Charles Sanders Peirce argued for a scientific metaphysics and philosophy.

Scientific philosophy is the metaphilosophical view that all philosophy must be a discipline developed in continuity with science and developed as clearly as possible, even if necessary, sometimes also making use of formal tools (logical-mathematical). It is a way of philosophizing in which systematic philosophical theories (hypothetical-deductive systems) are developed on problems of various kinds, natural, social, etc. and in a very general range of problematization (of philosophical domain) in an exact way and with the help of the sciences available at the time, always being a revisable and criticizable project at all times.

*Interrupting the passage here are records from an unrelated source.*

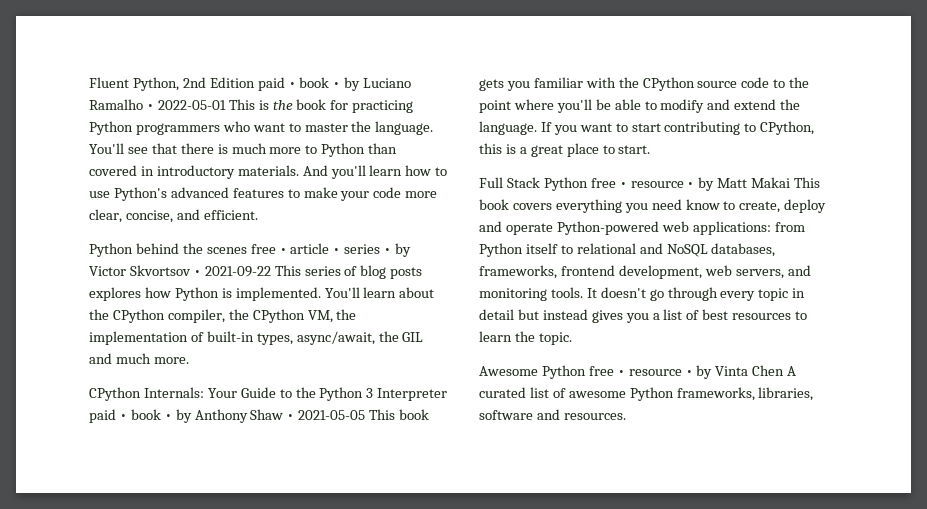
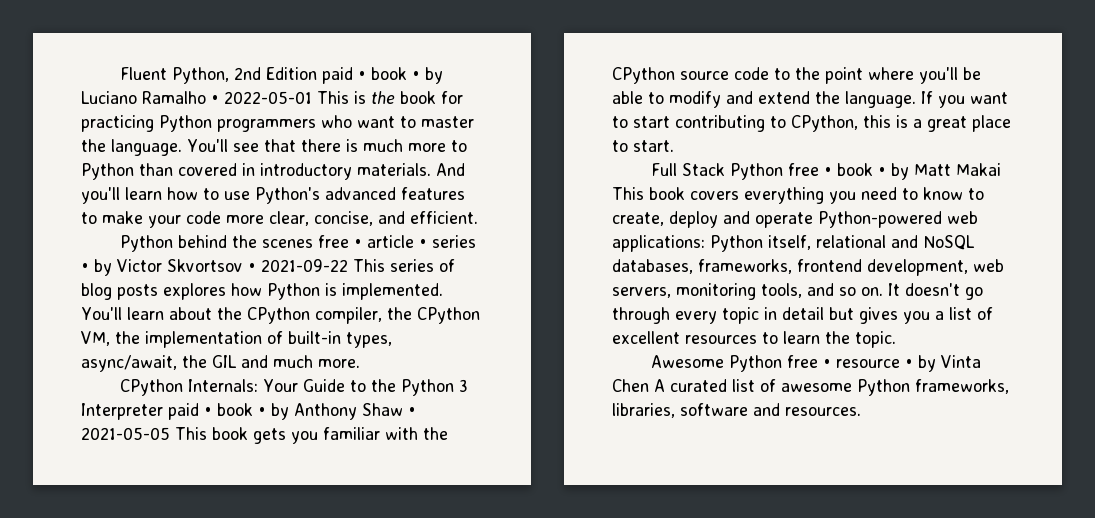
[630,181,684,188] resource -> [836,163,873,176] book
(682, 204) none -> [902,188,918,200] to
[774,222,805,232] [479,243,573,257] from Python itself to -> [710,235,811,252] Python itself,
[787,265,811,276] [479,287,583,301] and monitoring tools. -> [676,283,883,300] monitoring tools, and so on.
[542,309,588,320] instead -> (854, 313) none
[702,309,729,320] best -> [612,331,680,344] excellent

The expression 'scientific philosophy' ("wissenschaftliche Philosophie") was first used by Hermann von Helmholtz in the mid-19th century (in 1855) in a lecture he gave in Königsberg.[1] Its use was systematized with the philosophical and scientific work of the statistical physicist Ludwig Boltzmann at the end of the same century.[2]

References

  1. ^ Helmholtz, Hermann von (1855). Ueber das sehen des menschen. europeanlibraries (in German). Leipzig, L. Voss.
  2. ^ Boltzmann, Ludwig (1974). McGuinness, Brian (ed.). Theoretical Physics and Philosophical Problems. Vienna Circle Collection. Vol. 5. doi:10.1007/978-94-010-2091-6. ISBN 978-94-010-2091-6.